Celery vs. Aiohttp for LMS

Context and Problem Statement

  1. Should we consider scraping courses on LMS in different celery tasks, or one celery task which includes asynchronous http requests?

Considered Options

  • Use a different celery task for each request to LMS.
  • Use a single celery task which includes async requests to LMS.

Decision Outcome

Chosen option: "Use a single celery task which includes async requests to LMS".

Pros and Cons of the Options

Use a different celery task for each request to LMS

  • Good, because celery has built-in reload strategy.
  • Good, because if one request fails, others don't.
  • Bad, because each task creates a different session, acquires memory and adds overload.
  • Bad, because this task (scraping LMS) run on short intervals (5 min).

Use a single celery task which includes async requests to LMS.

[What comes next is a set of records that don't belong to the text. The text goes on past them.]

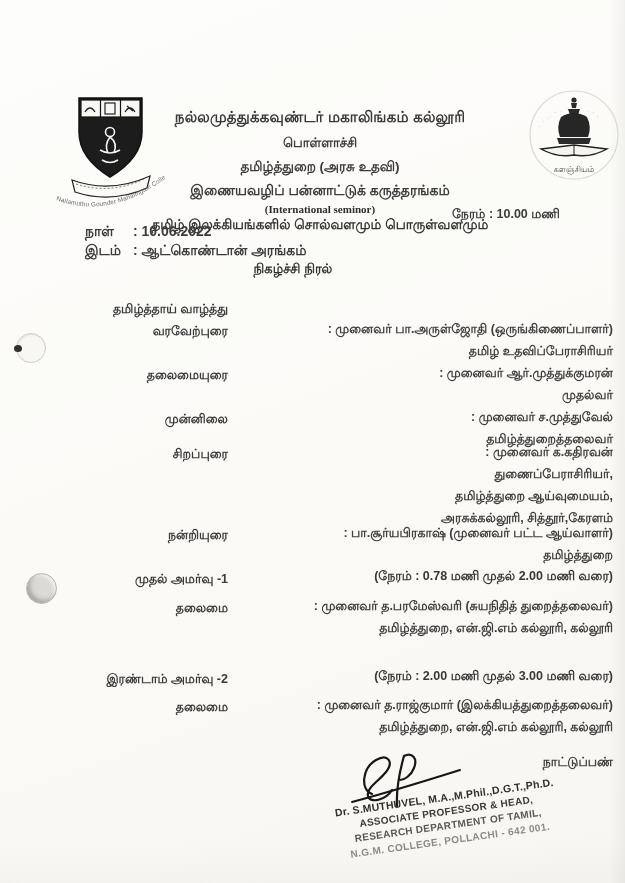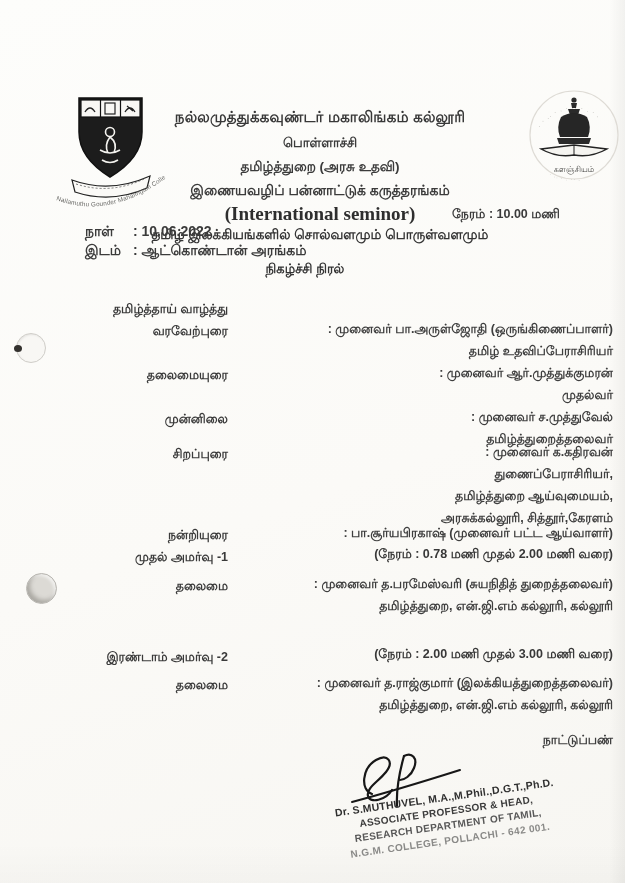--- a/index.html
+++ b/index.html
@@ -36,7 +36,7 @@
   .h-place{font-size:13px;font-weight:600;margin-bottom:7px;}
   .h-dept{font-size:13.5px;font-weight:600;margin-bottom:6px;}
   .h-mode{font-size:14px;font-weight:600;margin-bottom:3px;}
-  .h-mode-en{font-family:"Liberation Serif","DejaVu Serif",serif;font-size:19px;font-weight:700;color:#2e2e2e;margin-bottom:2px;}
+  .h-mode-en{font-family:"Liberation Serif","DejaVu Serif",serif;font-size:11px;font-weight:700;color:#2e2e2e;margin-bottom:2px;}
   .h-title{font-size:13.5px;font-weight:700;color:#353535;}
 
   .time-line{position:absolute;left:452px;top:207px;font-size:12.5px;font-weight:600;}

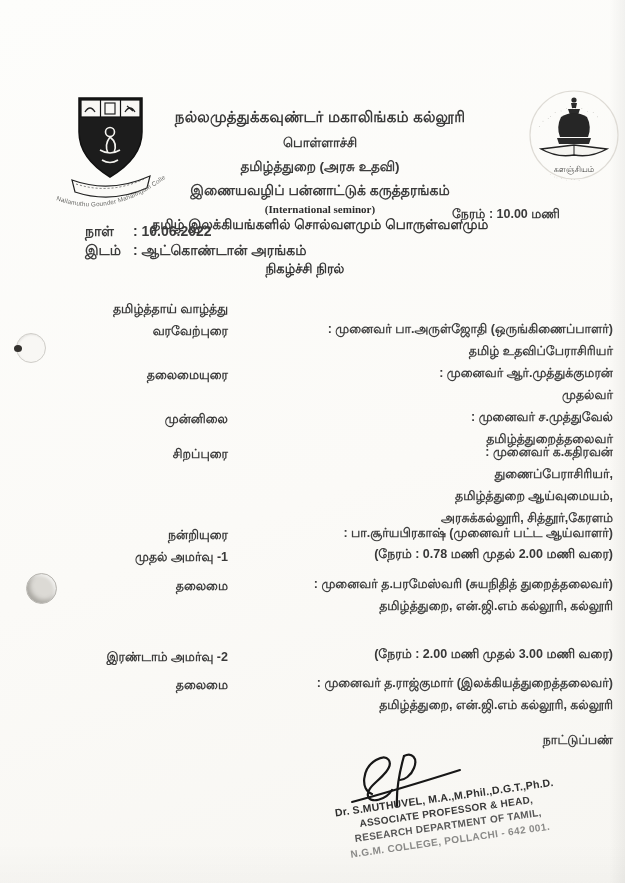--- a/index.html
+++ b/index.html
@@ -45,7 +45,7 @@
   .meta-row .mlabel{width:48px;}
 
   .agenda-heading{position:absolute;left:0;top:261px;width:586px;text-align:center;
-    font-size:13px;font-weight:700;color:#333;padding-left:12px;}
+    font-size:13px;font-weight:700;color:#333;}
 
   
   .program{position:absolute;left:85px;top:296px;right:12px;font-size:12.5px;}

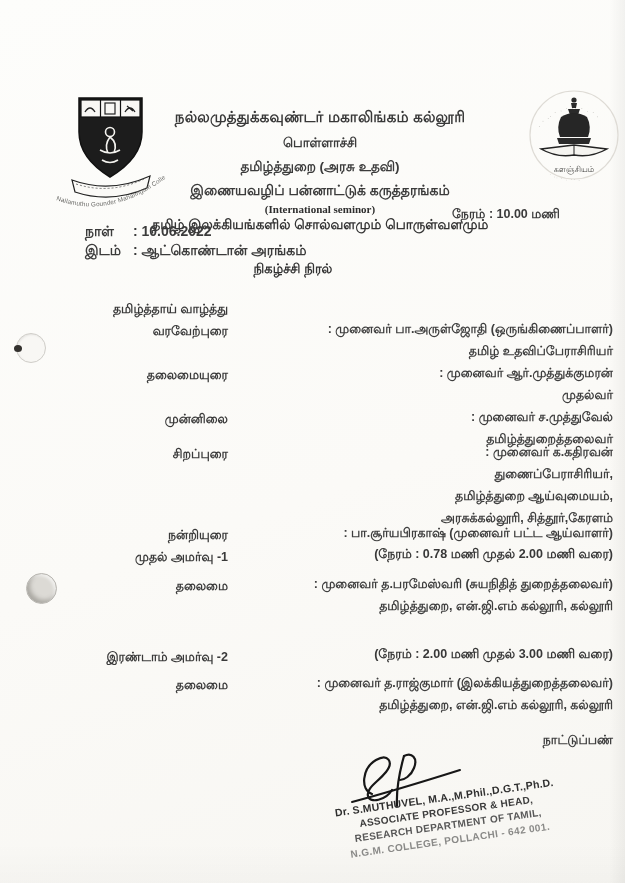--- a/index.html
+++ b/index.html
@@ -196,6 +196,7 @@
       <div class="label">நன்றியுரை</div>
       <div class="val">
         <div class="vline">: பா.சூர்யபிரகாஷ் (முனைவர் பட்ட ஆய்வாளர்)</div>
+        <div class="sub">தமிழ்த்துறை</div>
       </div>
     </div>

  • Good, it imposes less overload to server.
  • Bad, because it requires making a retry-strategy.

More Information

I chose the first option because on large scales, e.g. having 100 users, running this task every 5 minutes (or even less) on a new celery worker requires a lot of resources (1400 celery tasks per minute). This decisions is apposed to the next one, where sending notifications to telegram only happens if there is a new message (contrary to this task which must run every x minutes, regardless of actually having new messages on LMS or not). Plus, each student can have at most 14 courses each semester, and sending 14 async request in a session is not a big deal for aiohttp. I give up on the retry strategy, but might implement one that Grok suggested (decorator-styled). Last but not least, I want to refresh the asyncio knowledge and explore the pitfalls.